You need a thick skin to serve as a member of Congress for even a day, much less 23 years. Still, retiring Rep. Robert E. Andrews (D-N.J.) took quite a bit more heat than he deserved in The Post recently. As a former member of his legislative staff, I would like set the record straight.
The roughest criticism came via a Feb. 5 article “Rep. Andrews, leaving with no laws, cites successes” that suggested Rob — Andrews eschews honorifics — is “America’s least successful lawmaker of the past two decades.” This is misguided on several accounts.
First, at least during my time with him, Rob kept a ratio of approximately two social workers for every one member of his legislative team. Most House members keep the opposite. If a retiree’s Social Security check went missing or a military veteran had trouble getting medical care, he knew to call Rob. I doubt that any of the thousands of people he helped would call Rob “least successful.”
Second, while it’s true that Rob often tilted at windmills, he had a refreshing willingness to choose “right” over “popular.” For me, the most vivid example of this was his steadfast opposition to the Oslo peace process. Alone among his Democratic colleagues on the House Foreign Affairs Committee, Rob denounced Yasser Arafat as an unreliable partner for peace and warned that Israelis and Palestinians would regret entrusting him with their hopes for a two-state solution.

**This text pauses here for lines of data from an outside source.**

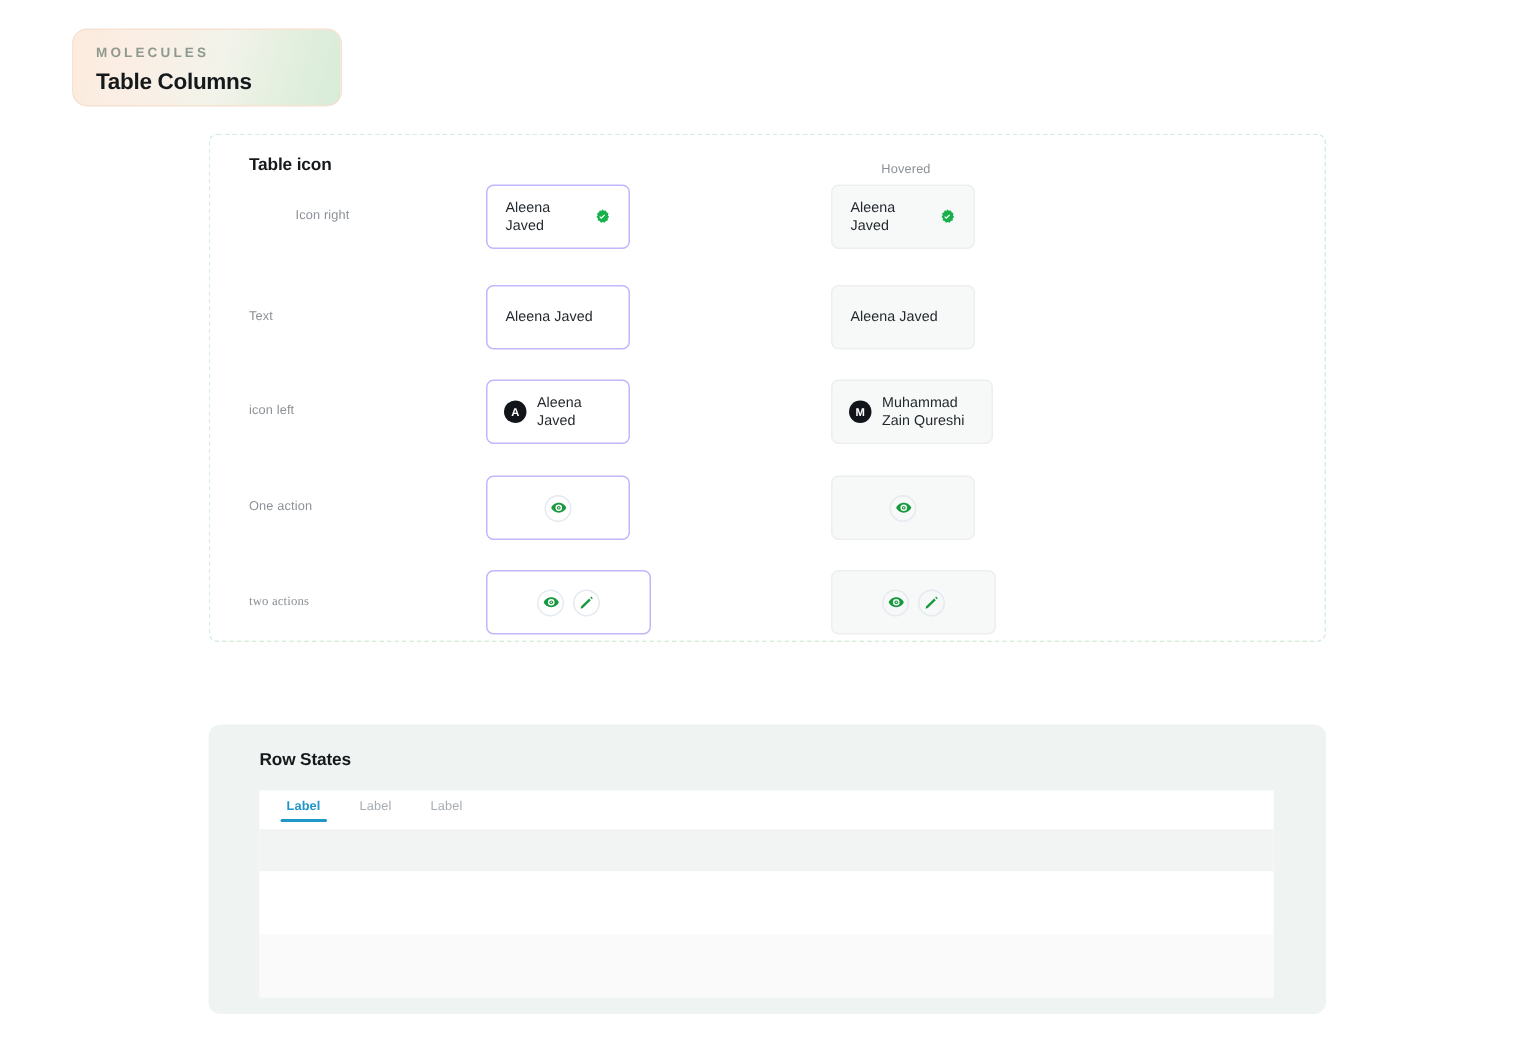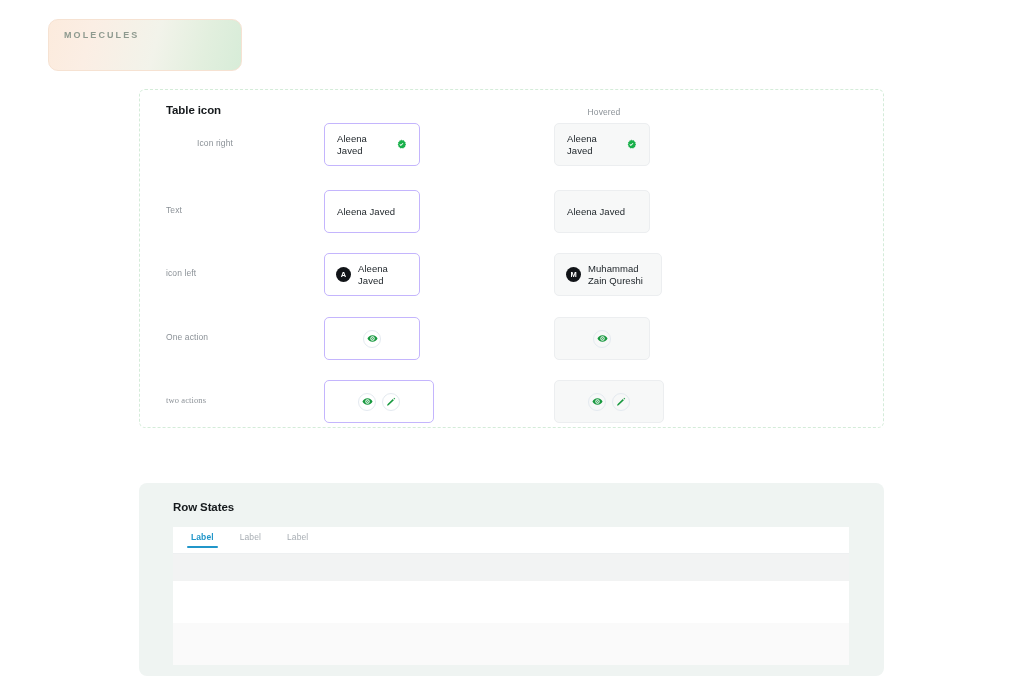"MOLECULES" .header-card { width: 194px -> 180px }
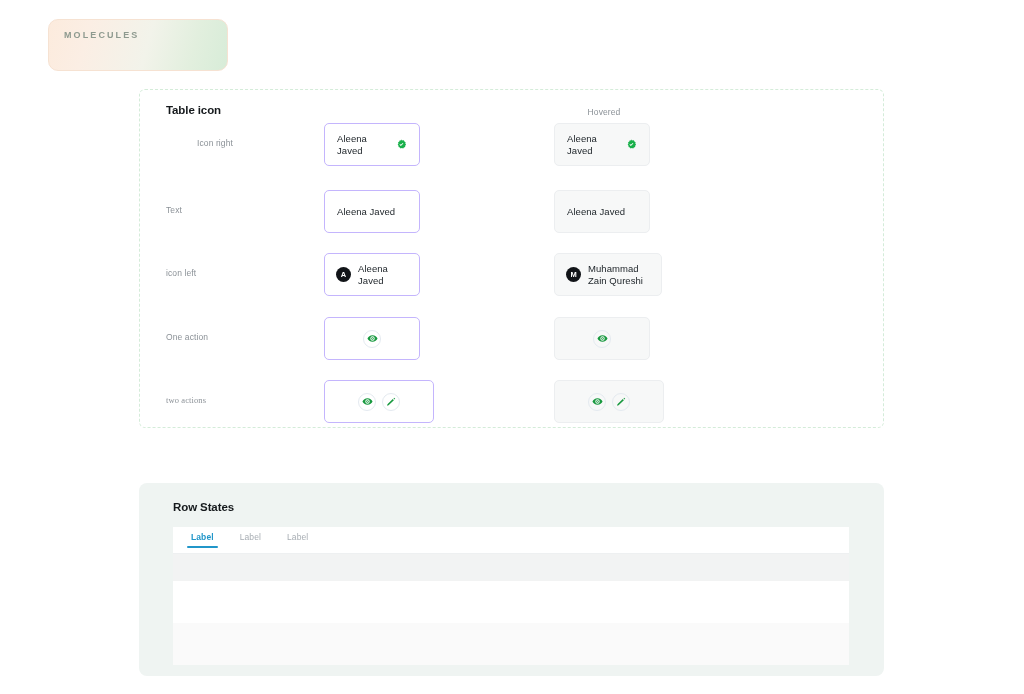"Table Columns" div.header-title { html: none -> <div>Table Columns</div> }
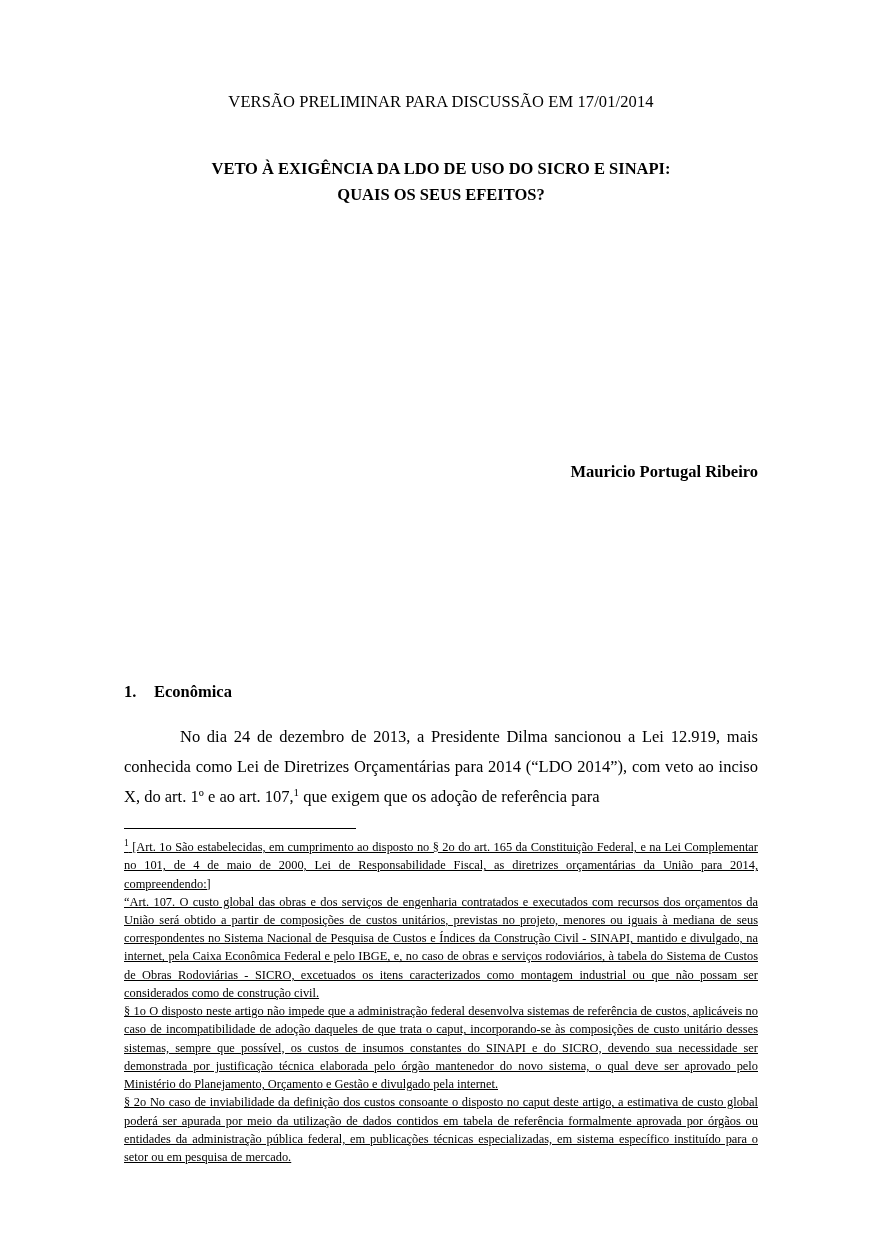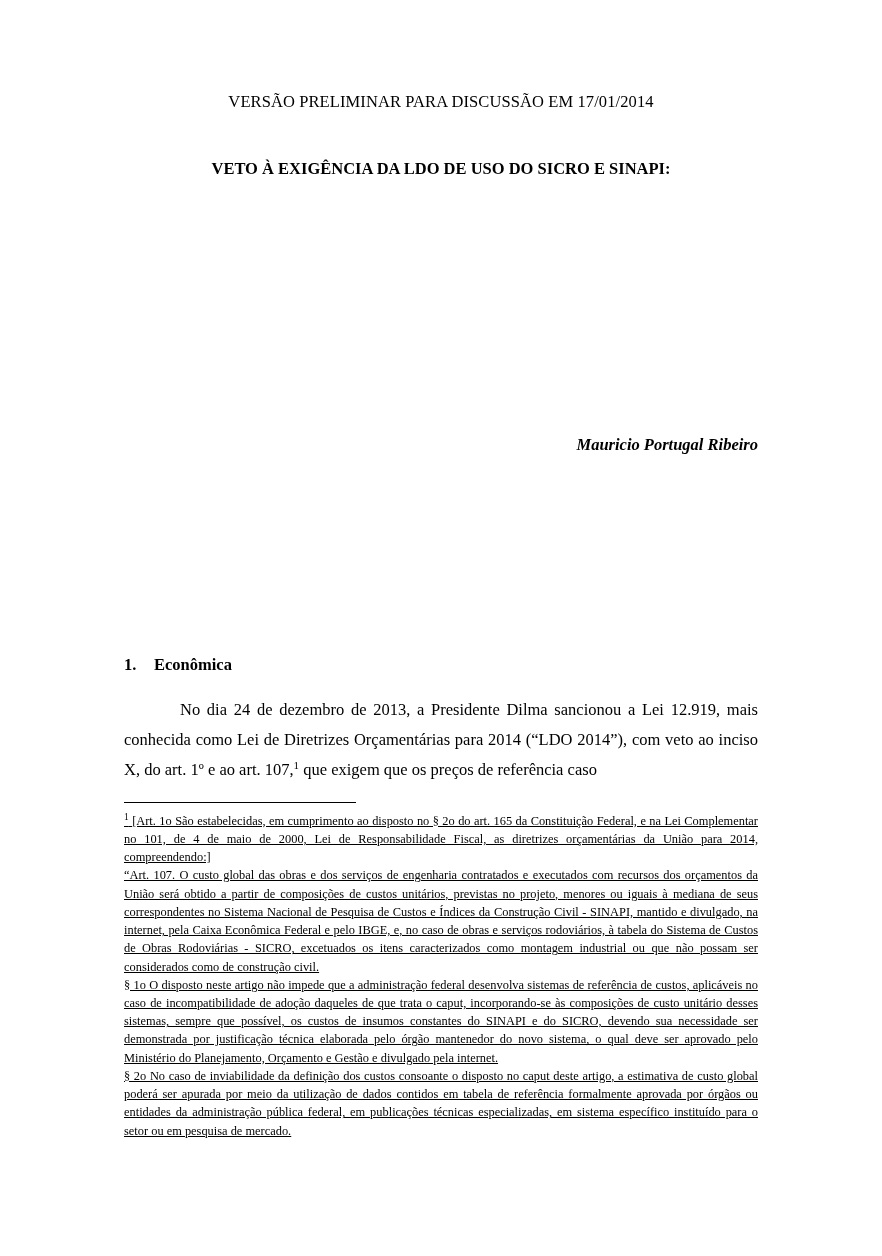"QUAIS OS SEUS EFEITOS?" div { html: none -> <div>QUAIS OS SEUS EFEITOS?</div> }
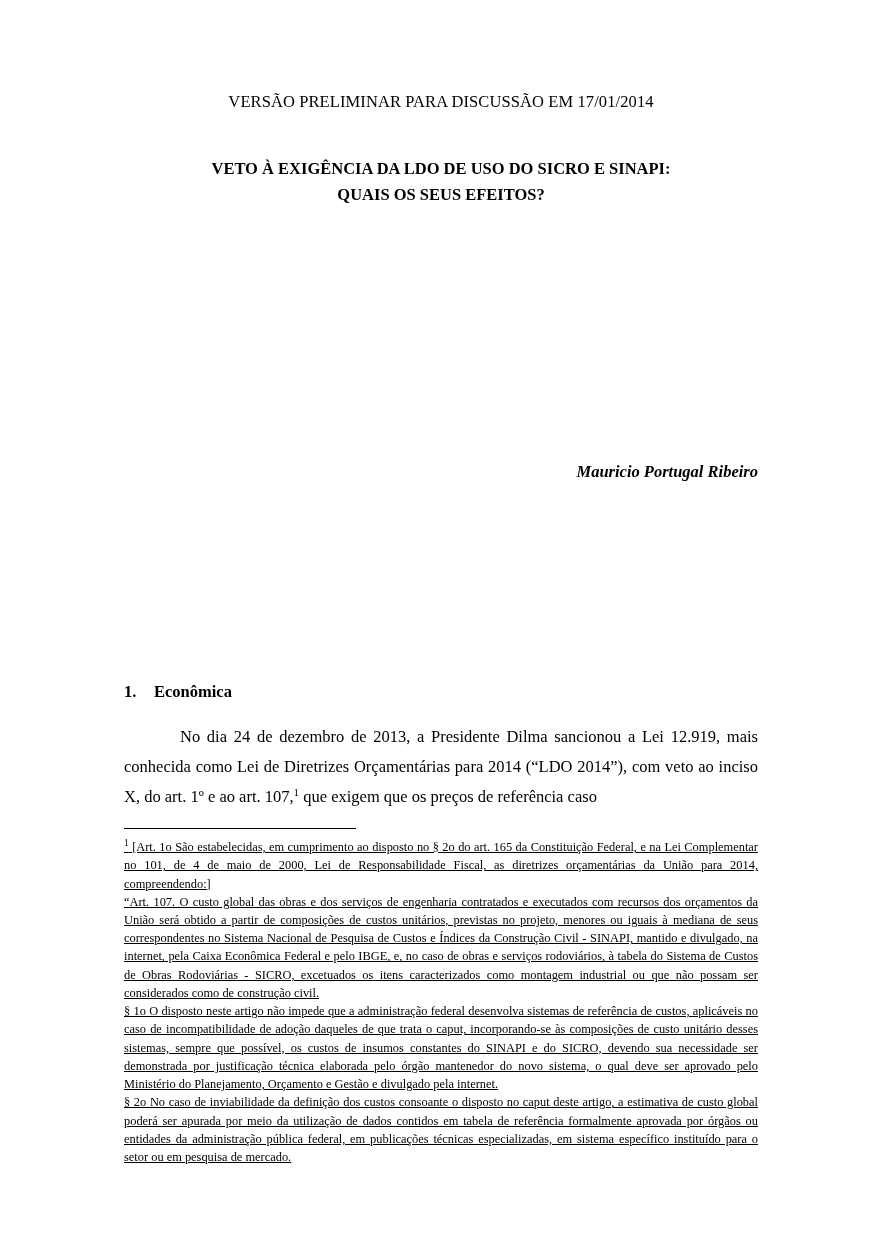"Mauricio Portugal Ribeiro" .authors { font-style: italic -> none }
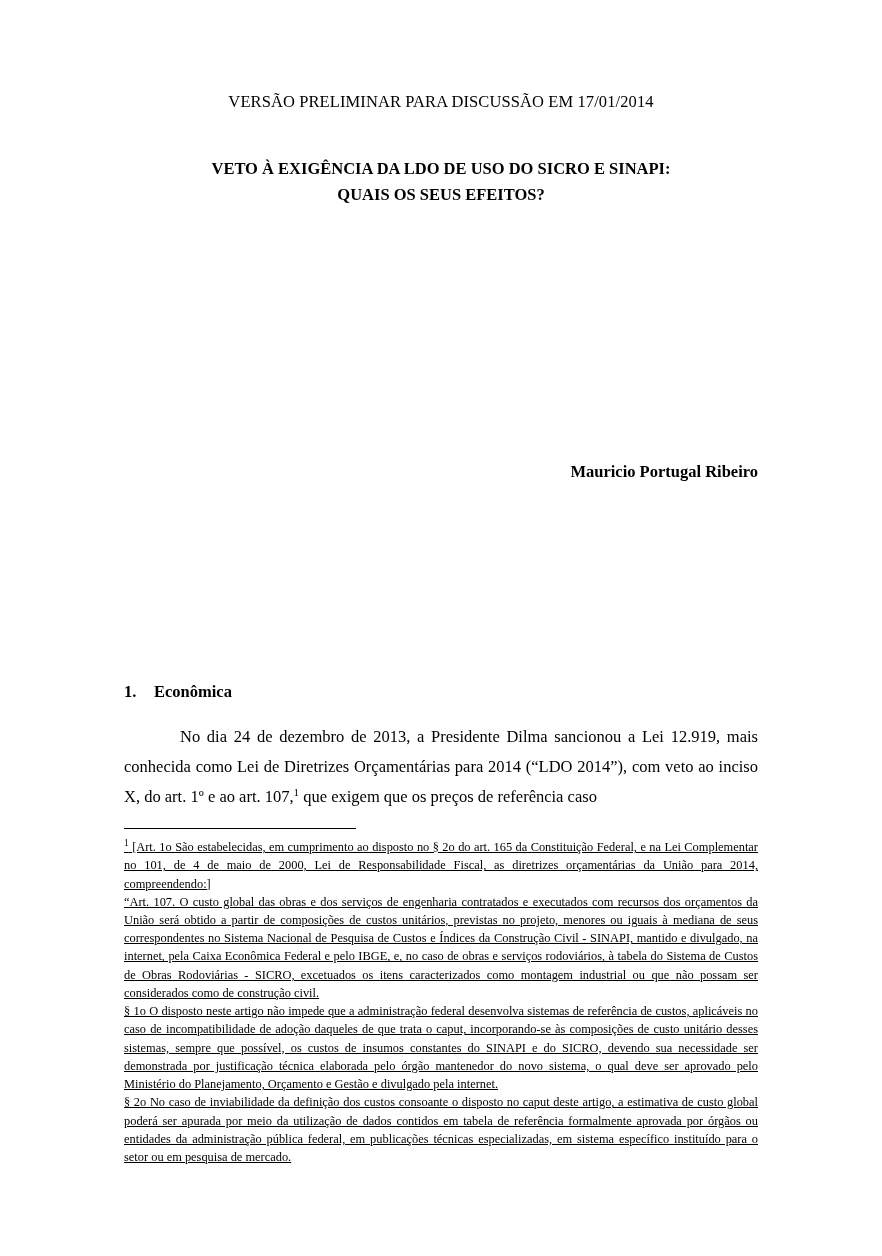"que exigem que os preços" span { text: preços de referência caso -> adoção de referência para }
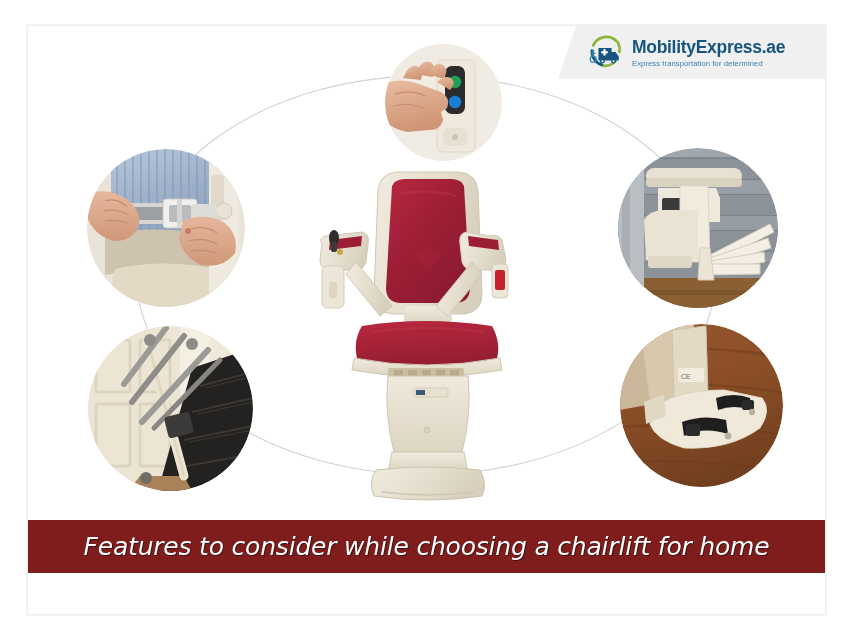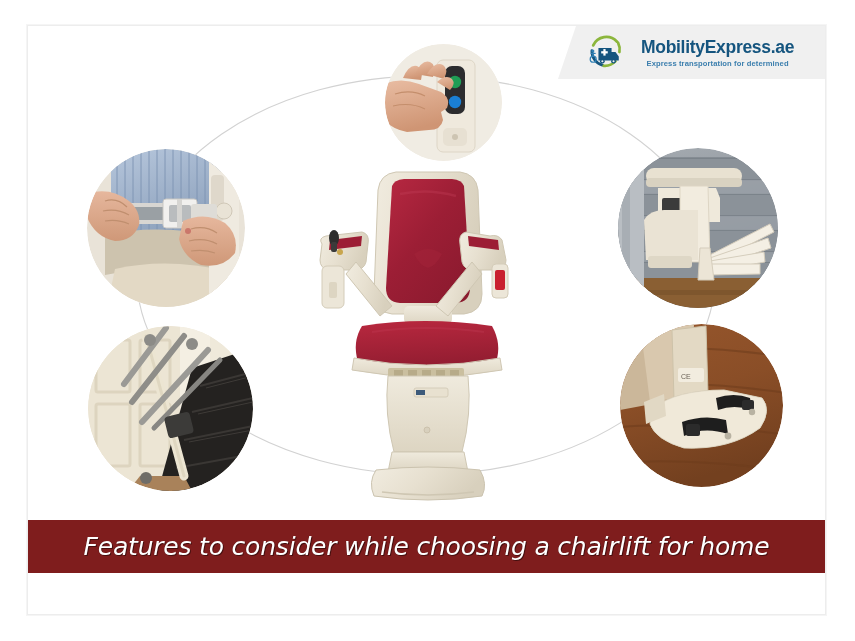"MobilityExpress.ae" #brand-banner .brand-inner { gap: 15px -> 6px }
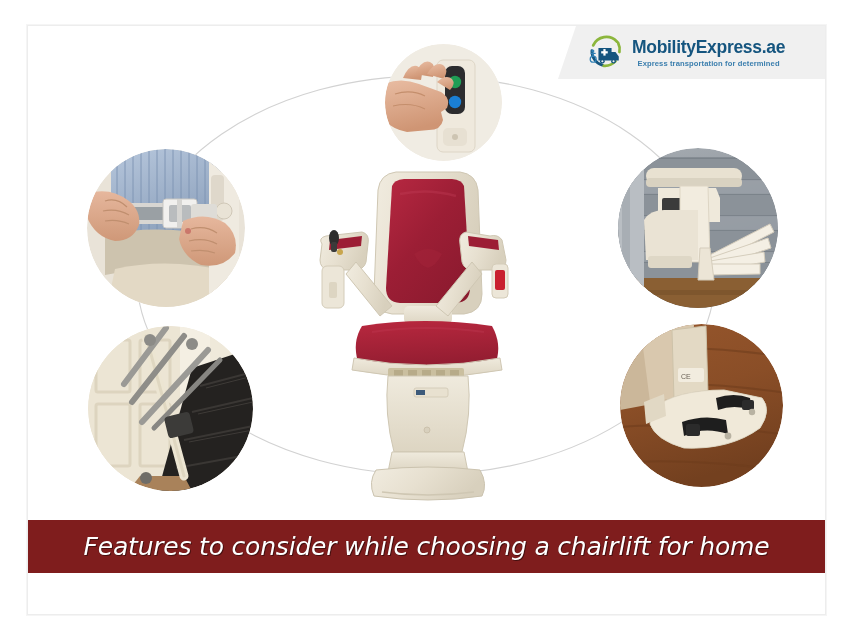"Express transportation for determined" .brand-tagline { font-weight: bold -> normal; text-align: center -> none }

Rob ended up ostracized on the committee, but history proved him correct.
Third, Rob was able to take the long view, largely because he did not look for quick victories. For example, in the health-care-reform debate of 1994, he argued for the elimination of lifetime limits on health insurance policies. It fell upon me to provide the economic rationale for this policy, and I was shocked to learn that the major insurance companies had never evaluated the profit impact of their practice, common at the time, of limiting total expenditures on any one person’s health to $1 million or $2 million. I asked two companies to perform this analysis and learned that for one company the actuarial value of a $1 million lifetime limit was too small to measure. For the other, it was about two-tenths of 1 percent of net income. This work laid the foundation for the elimination, in the Affordable Care Act, of the pernicious practice of cutting off care for the people who need it most. Rob championed policies that made a difference in people’s lives.
So after 23 years, Rob departs Congress for a high-paid job in a major law firm. His legacy is a close-knit family, thousands of constituents aided, big ideas championed when they weren’t popular and families retaining their medical coverage. Was Rob Andrews the most consequential legislator in U.S. history? No. But “least successful”? Not in my opinion.